The split esterase platform can enable a range of new applications
in mammalian cells, including both PPI detection and synthetic biology.
For in vitro applications with split BS2, current
efforts have shown that the individual fragments express poorly in E. coli, precluding adequate protein purification (Figure S16). Optimization of structural stability
after enzyme fragmentation has previously been reported,[48] and we are currently investigating evolution
strategies[62,63] to improve stability and solubility
of split BS2.The small-molecule output made possible by BS2
can be used to generate
fluorescent or luminescent signals and is compatible with other common
PCA detection tools such as luciferase for analysis purposes. By modulating
the properties of the ester-masked imaging agents, it should be possible
to rapidly alter the dynamic range and sensitivity of BS2 imaging.
Indeed, cell permeability, pharmacokinetics, and emission maximum
have all been investigated for d-luciferin, enabling improved
tissue distribution, sensitivity, and dynamic range in bioluminescence
imaging.[64,65]While Chemilum-CM enabled sensitive
detection of extracellular
PPIs, it can currently only detect full-length BS2 intracellularly,
suggesting that improved cellular uptake is necessary to detect intracellular
split BS2 (Figure S17). Chemiluminescent
probes with improved cellular uptake and increased quantum yields
have recently been reported,[66,67] and these strategies
should readily extend to our chemiluminescent scaffold. Fluorophores
have also been extensively designed for enhanced brightness and photostability
for cellular imaging,[68−70] and we are currently investigating ester-masking
strategies for new imaging scaffolds. For in vivo imaging, masked red-shifted fluorophores should be easily accessible,
as well as masked versions of other imaging modalities such as magnetic
resonance-based imaging reagents.While the CM-masked substrates
were not efficiently hydrolyzed
by endogenous esterases in these studies or in a panel of cell lines
previously tested (including HeLa, CHO, and neuronal cells),[23] cell types that express more hydrolytic enzymes
could be a concern for this strategy. When fluorescein-CM2 was incubated with different cell lines, including metastatic cancer
cells, immune cells, and liver cells, varying endogenous activity
on the probe was observed (Figures S18 and S19). We are therefore currently investigating new esters with increased
steric bulk for improved biorthogonality to native esterases across
a wider range of cellular environments and contexts.In principle,
any bioactive molecule that relies on an alcohol
position for function can be masked and therefore unmasked by BS2
in an activity-dependent manner, which we demonstrated in this work
through controlled cellular cytotoxicity of SN-38. Aside from activating
killing in the cells expressing the biosensor, we also show that split
BS2 in combination with an ester-masked pharmacological agent induced
intercellular cell killing based on the proximity of the second cell
population to the esterase expressing cells. While robust cytotoxicity
is also observed in cells expressing split BS2, this could be mitigated
against by expressing known resistance proteins to SN-38[71,72] and would enable a constant esterase source for adjacent cell killing.

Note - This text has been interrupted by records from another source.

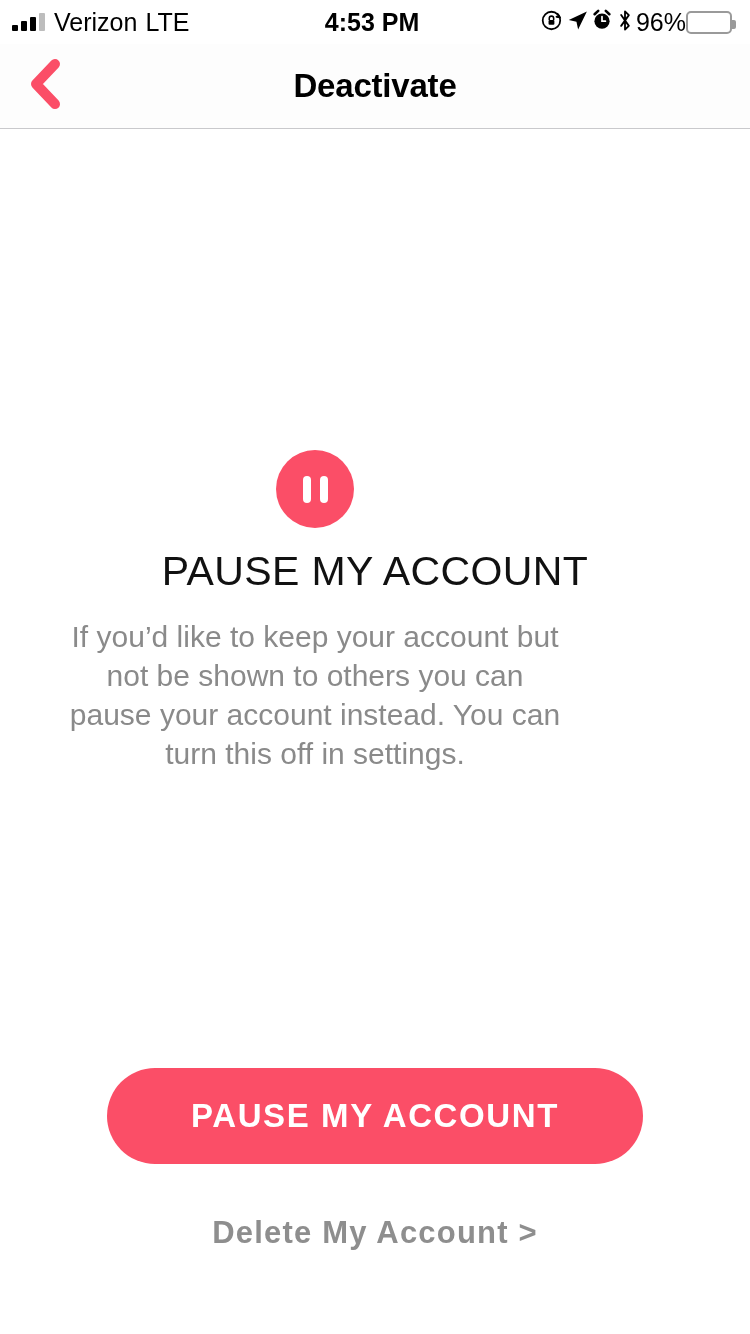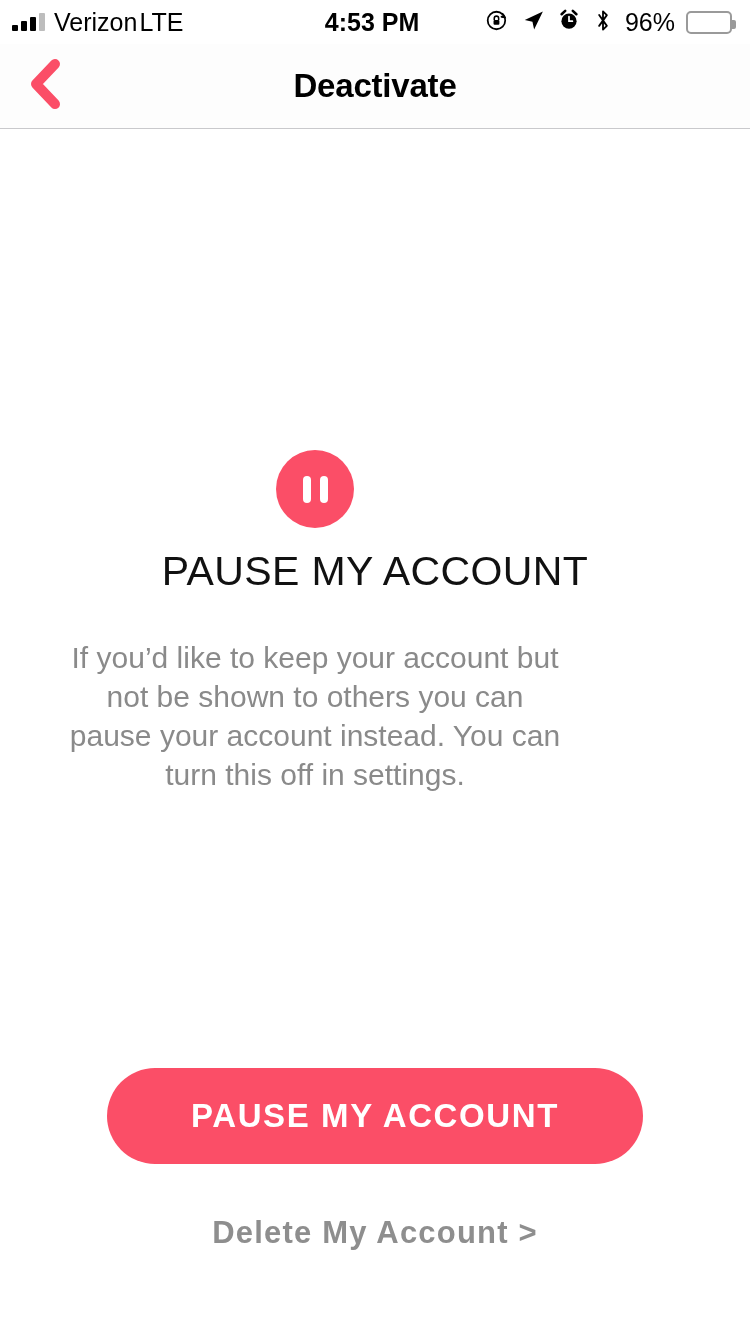"LTE" .net-type { margin-left: 2px -> 8px }
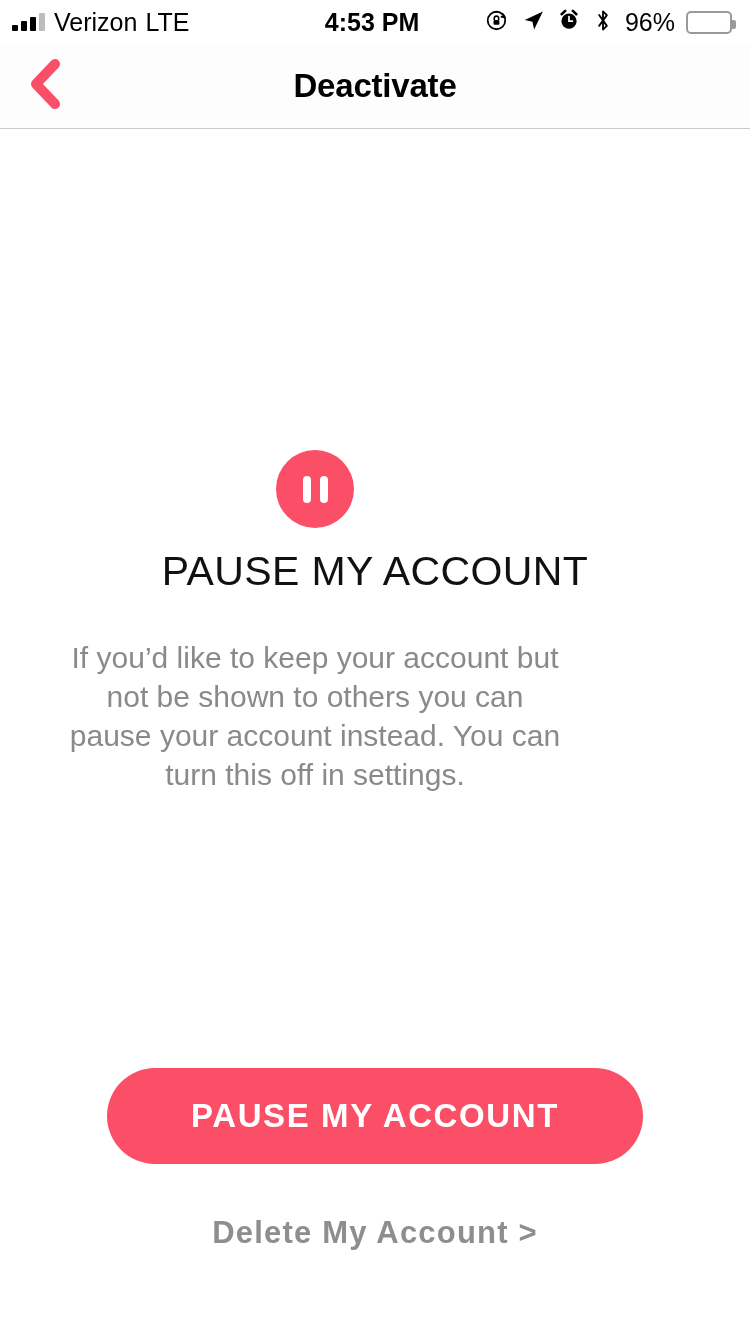"96%" .status-right { gap: 11px -> none }
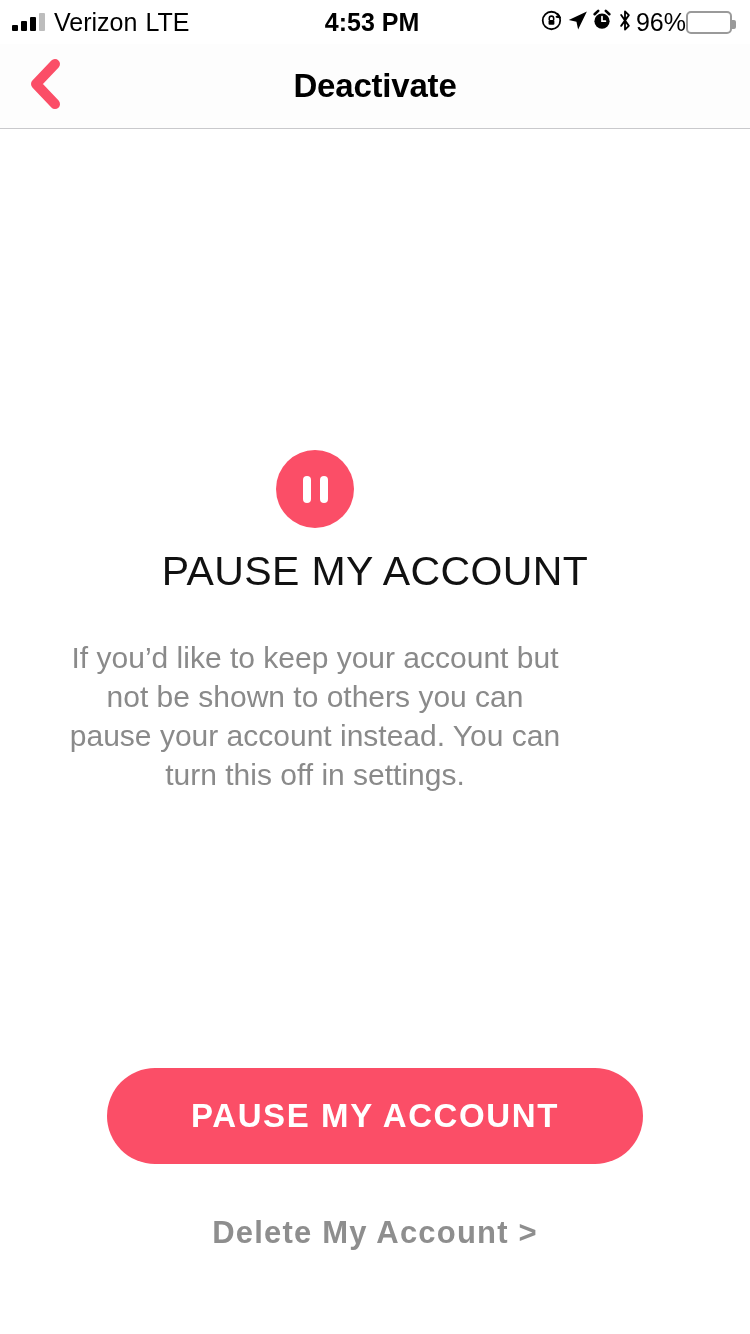"If you’d like to keep" .blurb { margin-top: 21px -> none }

We are currently pursuing integrating split BS2 with cell engineering
approaches, such as chimeric antigen receptor T cell therapy, to integrate
activity-dependent small-molecule activation at cancer sites. We also
anticipate additional new synthetic biology opportunities for cell
engineering and cell signaling-based prodrug release with PPI-dependent
split esterase small-molecule activation.